[Working data]
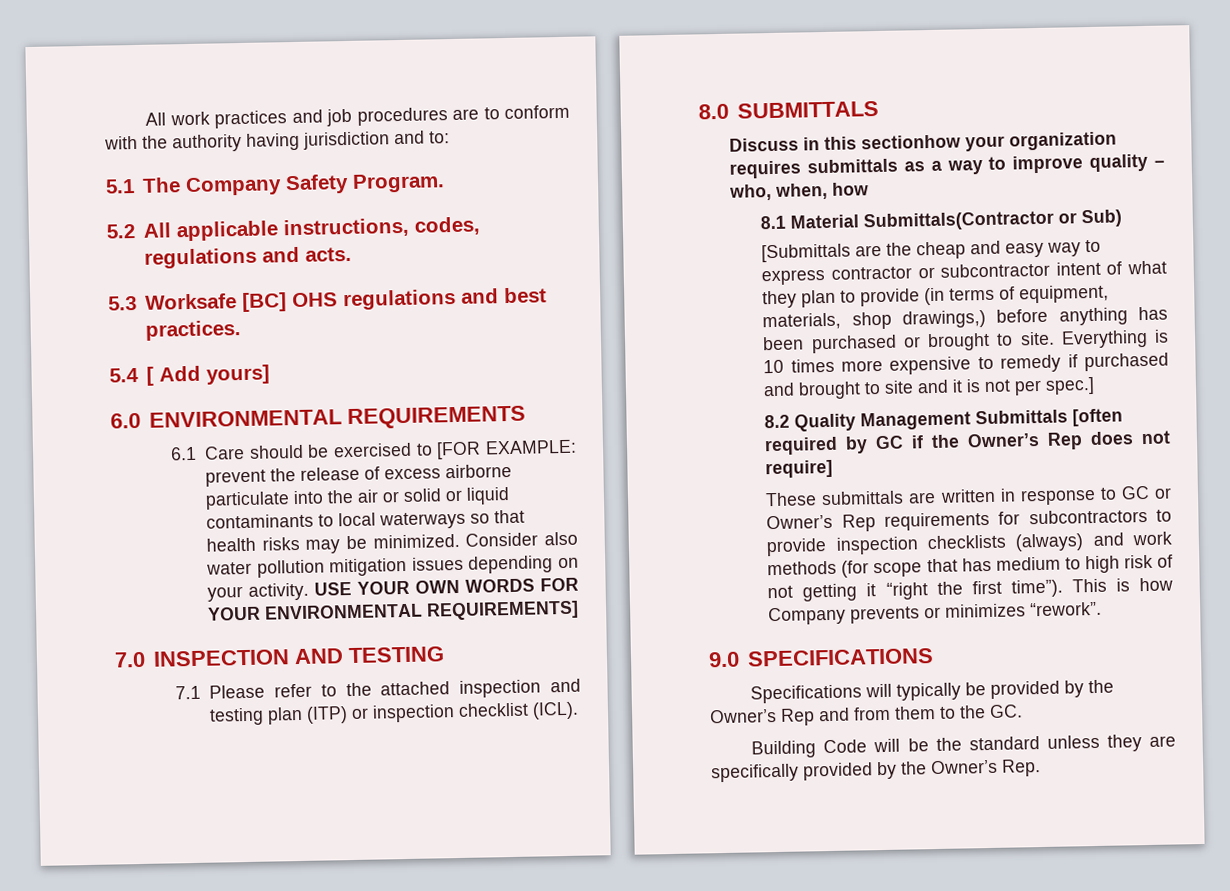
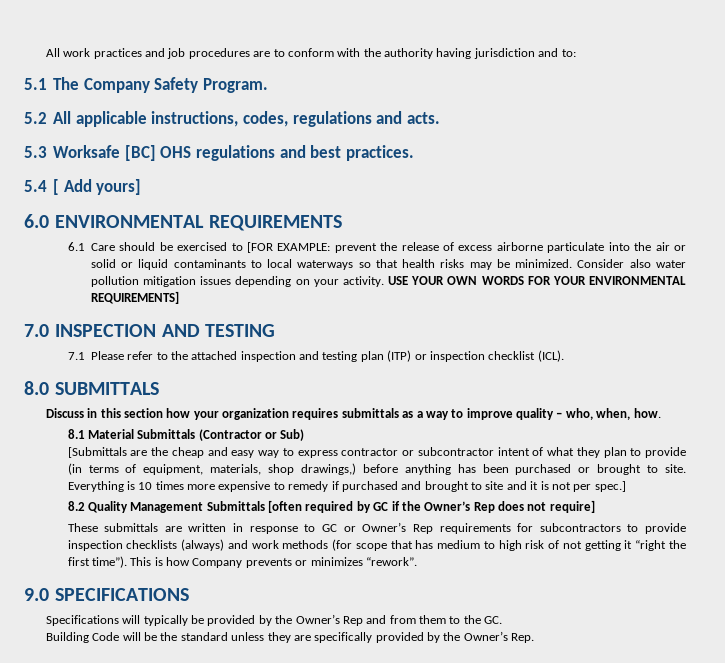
- Discuss in this sectionhow your organization requires submittals as a way to improve quality – who, when, how
+ Discuss in this section how your organization requires submittals as a way to improve quality – who, when, how.
- 8.1 Material Submittals(Contractor or Sub)
+ 8.1 Material Submittals (Contractor or Sub)

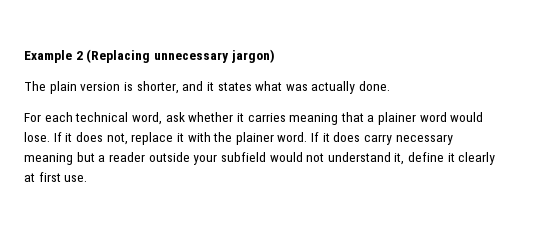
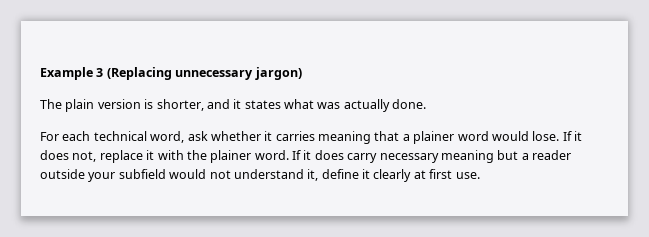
- Example 2 (Replacing unnecessary jargon)
+ Example 3 (Replacing unnecessary jargon)

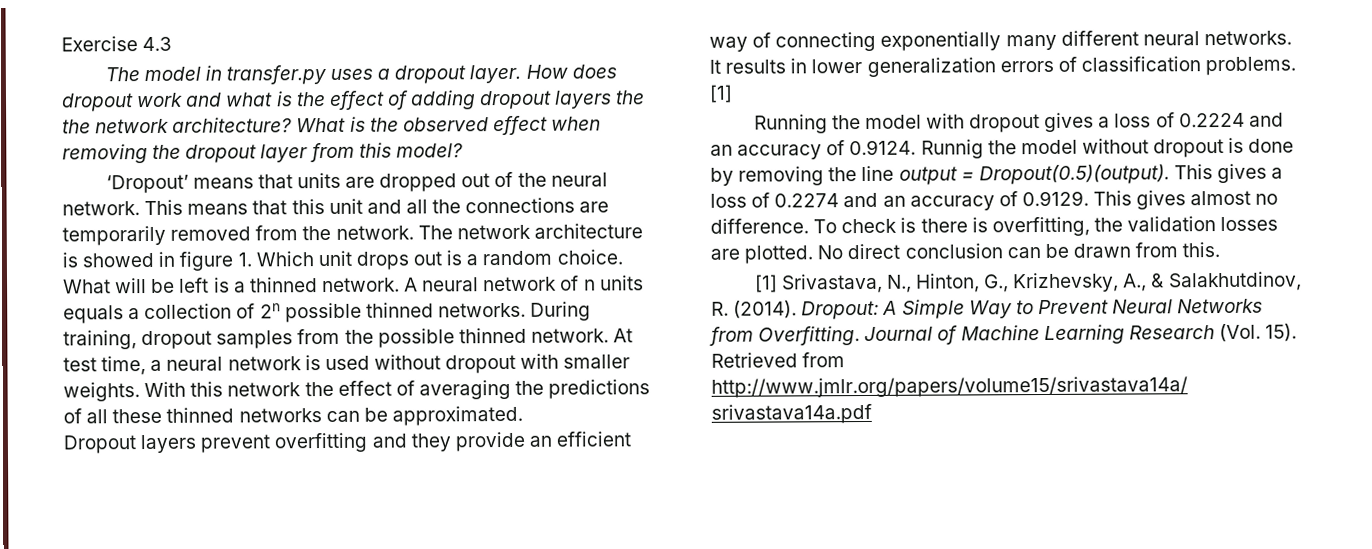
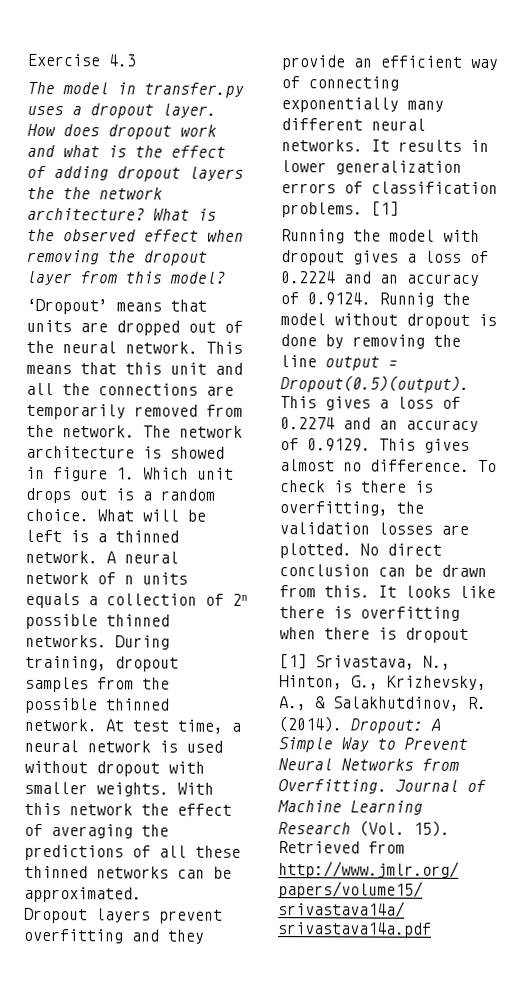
+ It looks like there is overfitting when there is dropout

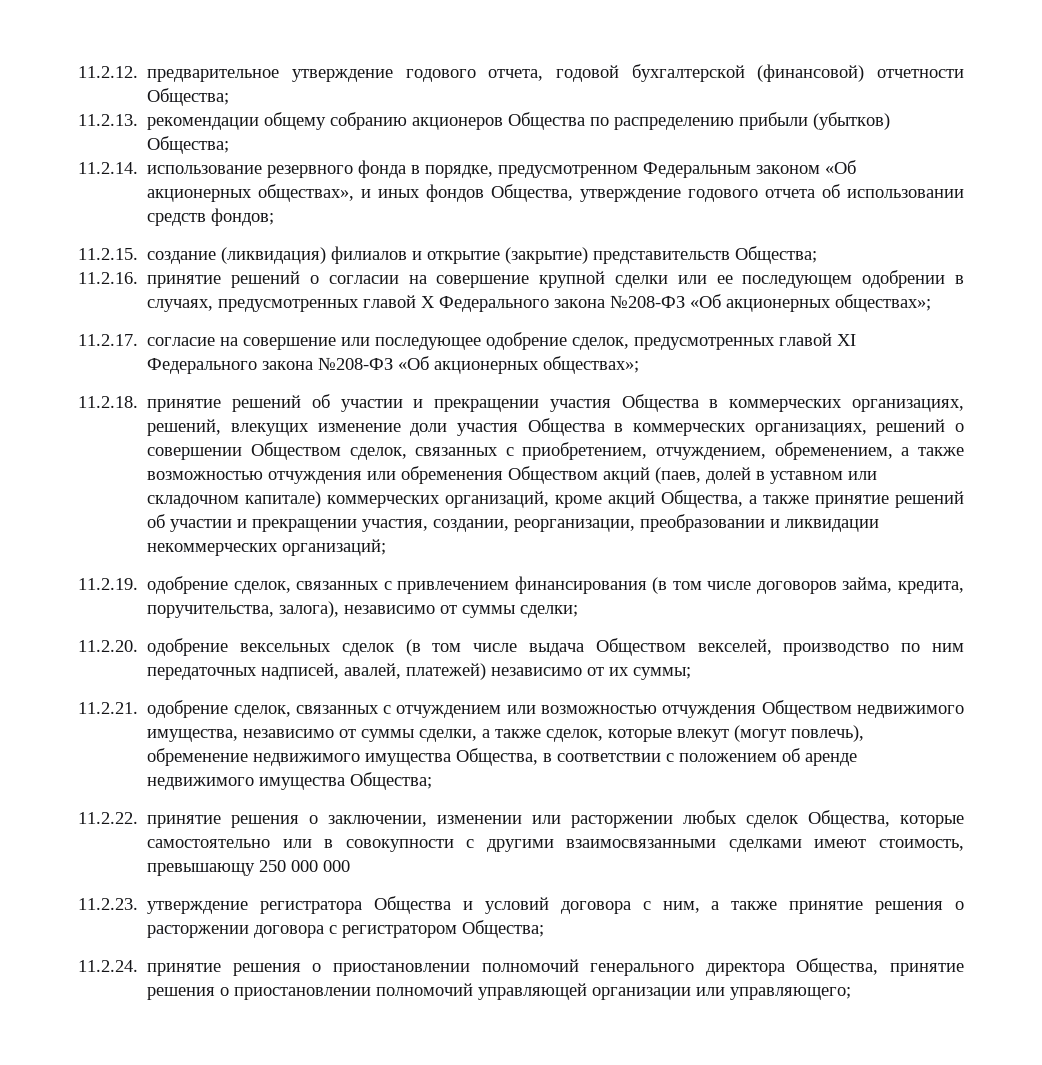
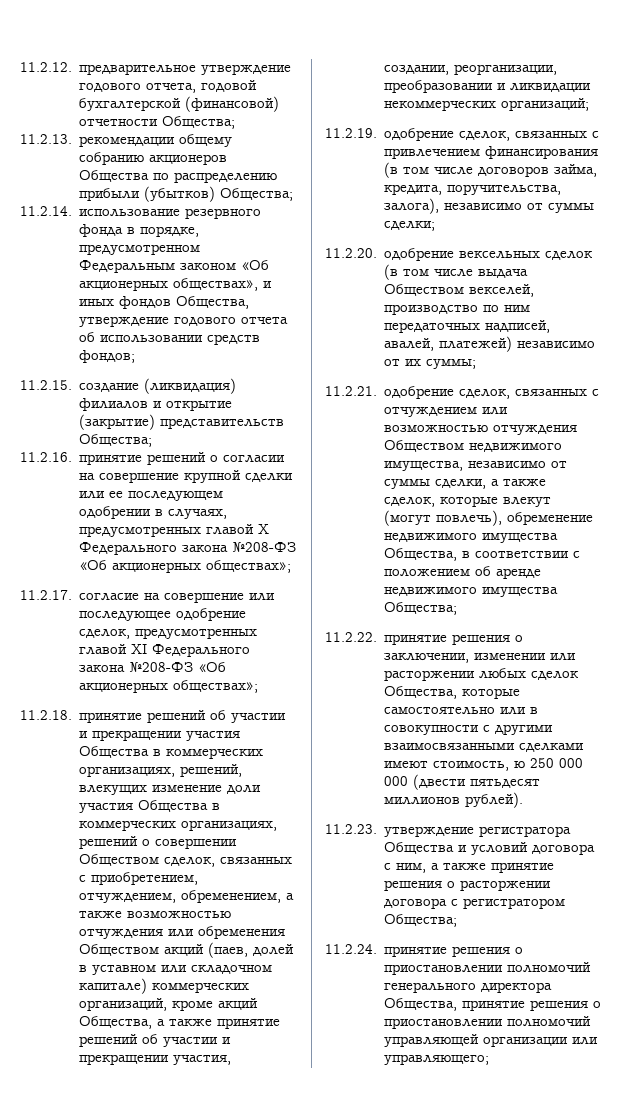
- 11.2.22. принятие решения о заключении, изменении или расторжении любых сделок Общества, которые самостоятельно или в совокупности с другими взаимосвязанными сделками имеют стоимость, превышающу 250 000 000
+ 11.2.22. принятие решения о заключении, изменении или расторжении любых сделок Общества, которые самостоятельно или в совокупности с другими взаимосвязанными сделками имеют стоимость, ю 250 000 000 (двести пятьдесят миллионов рублей).

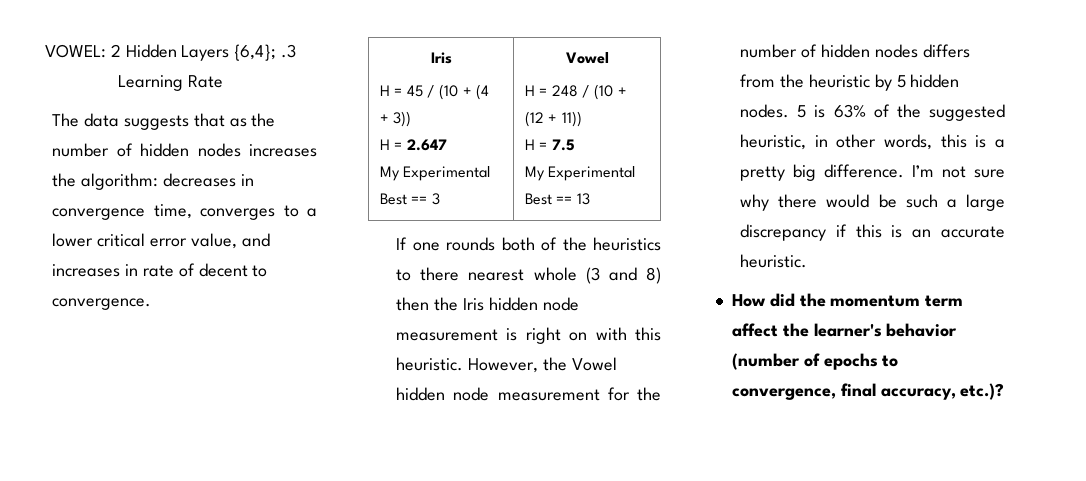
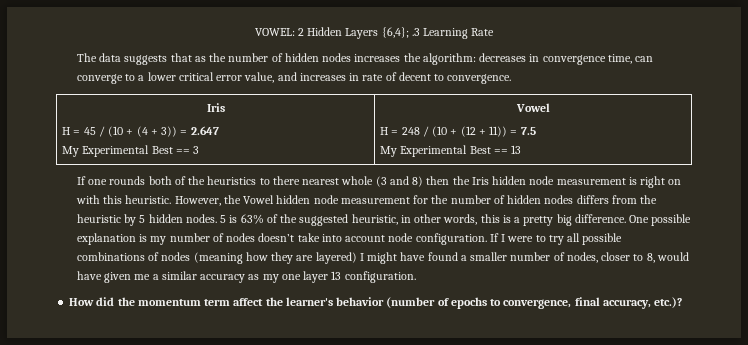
- The data suggests that as the number of hidden nodes increases the algorithm: decreases in convergence time, converges to a lower critical error value, and increases in rate of decent to convergence.
+ The data suggests that as the number of hidden nodes increases the algorithm: decreases in convergence time, can converge to a lower critical error value, and increases in rate of decent to convergence.
  Iris
- H = 45 / (10 + (4 + 3))
- H = 2.647
+ H = 45 / (10 + (4 + 3)) = 2.647
  My Experimental Best == 3 | Vowel
- H = 248 / (10 + (12 + 11))
- H = 7.5
+ H = 248 / (10 + (12 + 11)) = 7.5
- I’m not sure why there would be such a large discrepancy if this is an accurate heuristic.
+ One possible explanation is my number of nodes doesn’t take into account node configuration. If I were to try all possible combinations of nodes (meaning how they are layered) I might have found a smaller number of nodes, closer to 8, would have given me a similar accuracy as my one layer 13 configuration.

[Work instruction]
For the string "совокупности", count the matching lines in the listing and give that number by itself.

[Result of this exercise]
2